#### Work to complete:
Write each entry down again precisely, skipping nothing.

#### Records for this exercise:
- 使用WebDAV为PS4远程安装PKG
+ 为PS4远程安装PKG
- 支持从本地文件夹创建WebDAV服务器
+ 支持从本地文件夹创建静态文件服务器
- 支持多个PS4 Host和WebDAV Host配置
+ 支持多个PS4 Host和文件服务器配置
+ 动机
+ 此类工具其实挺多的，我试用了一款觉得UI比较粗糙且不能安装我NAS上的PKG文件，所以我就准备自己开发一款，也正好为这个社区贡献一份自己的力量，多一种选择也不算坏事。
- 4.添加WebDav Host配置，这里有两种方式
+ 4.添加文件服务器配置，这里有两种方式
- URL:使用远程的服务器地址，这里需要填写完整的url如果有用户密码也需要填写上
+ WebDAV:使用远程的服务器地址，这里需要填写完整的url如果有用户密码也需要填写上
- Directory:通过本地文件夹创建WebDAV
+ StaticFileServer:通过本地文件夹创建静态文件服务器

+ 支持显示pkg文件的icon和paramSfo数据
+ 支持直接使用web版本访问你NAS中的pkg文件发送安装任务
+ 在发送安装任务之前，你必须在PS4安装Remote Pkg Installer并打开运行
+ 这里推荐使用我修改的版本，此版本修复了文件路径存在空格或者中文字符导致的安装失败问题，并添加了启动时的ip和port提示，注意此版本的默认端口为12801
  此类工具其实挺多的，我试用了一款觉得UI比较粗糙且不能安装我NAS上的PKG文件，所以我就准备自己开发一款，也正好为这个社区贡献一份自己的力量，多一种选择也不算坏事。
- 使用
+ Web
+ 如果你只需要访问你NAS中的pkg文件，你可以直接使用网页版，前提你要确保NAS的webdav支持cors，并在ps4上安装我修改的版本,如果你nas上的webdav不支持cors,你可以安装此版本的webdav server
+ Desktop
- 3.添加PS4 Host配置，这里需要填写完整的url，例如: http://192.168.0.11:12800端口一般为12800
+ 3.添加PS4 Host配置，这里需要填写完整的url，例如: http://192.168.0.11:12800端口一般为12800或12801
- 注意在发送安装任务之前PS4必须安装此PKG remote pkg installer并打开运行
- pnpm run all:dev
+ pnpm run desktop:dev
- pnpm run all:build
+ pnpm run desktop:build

#### Response to this exercise:
- 使用WebDAV为PS4远程安装PKG
+ 为PS4远程安装PKG
- 支持从本地文件夹创建WebDAV服务器
+ 支持从本地文件夹创建静态文件服务器
- 支持多个PS4 Host和WebDAV Host配置
+ 支持多个PS4 Host和文件服务器配置
+ 动机
+ 此类工具其实挺多的，我试用了一款觉得UI比较粗糙且不能安装我NAS上的PKG文件，所以我就准备自己开发一款，也正好为这个社区贡献一份自己的力量，多一种选择也不算坏事。
- 4.添加WebDav Host配置，这里有两种方式
+ 4.添加文件服务器配置，这里有两种方式
- URL:使用远程的服务器地址，这里需要填写完整的url如果有用户密码也需要填写上
+ WebDAV:使用远程的服务器地址，这里需要填写完整的url如果有用户密码也需要填写上
- Directory:通过本地文件夹创建WebDAV
+ StaticFileServer:通过本地文件夹创建静态文件服务器

+ 支持显示pkg文件的icon和paramSfo数据
+ 支持直接使用web版本访问你NAS中的pkg文件发送安装任务
+ 在发送安装任务之前，你必须在PS4安装Remote Pkg Installer并打开运行
+ 这里推荐使用我修改的版本，此版本修复了文件路径存在空格或者中文字符导致的安装失败问题，并添加了启动时的ip和port提示，注意此版本的默认端口为12801
  此类工具其实挺多的，我试用了一款觉得UI比较粗糙且不能安装我NAS上的PKG文件，所以我就准备自己开发一款，也正好为这个社区贡献一份自己的力量，多一种选择也不算坏事。
- 使用
+ Web
+ 如果你只需要访问你NAS中的pkg文件，你可以直接使用网页版，前提你要确保NAS的webdav支持cors，并在ps4上安装我修改的版本,如果你nas上的webdav不支持cors,你可以安装此版本的webdav server
+ Desktop
- 3.添加PS4 Host配置，这里需要填写完整的url，例如: http://192.168.0.11:12800端口一般为12800
+ 3.添加PS4 Host配置，这里需要填写完整的url，例如: http://192.168.0.11:12800端口一般为12800或12801
- 注意在发送安装任务之前PS4必须安装此PKG remote pkg installer并打开运行
- pnpm run all:dev
+ pnpm run desktop:dev
- pnpm run all:build
+ pnpm run desktop:build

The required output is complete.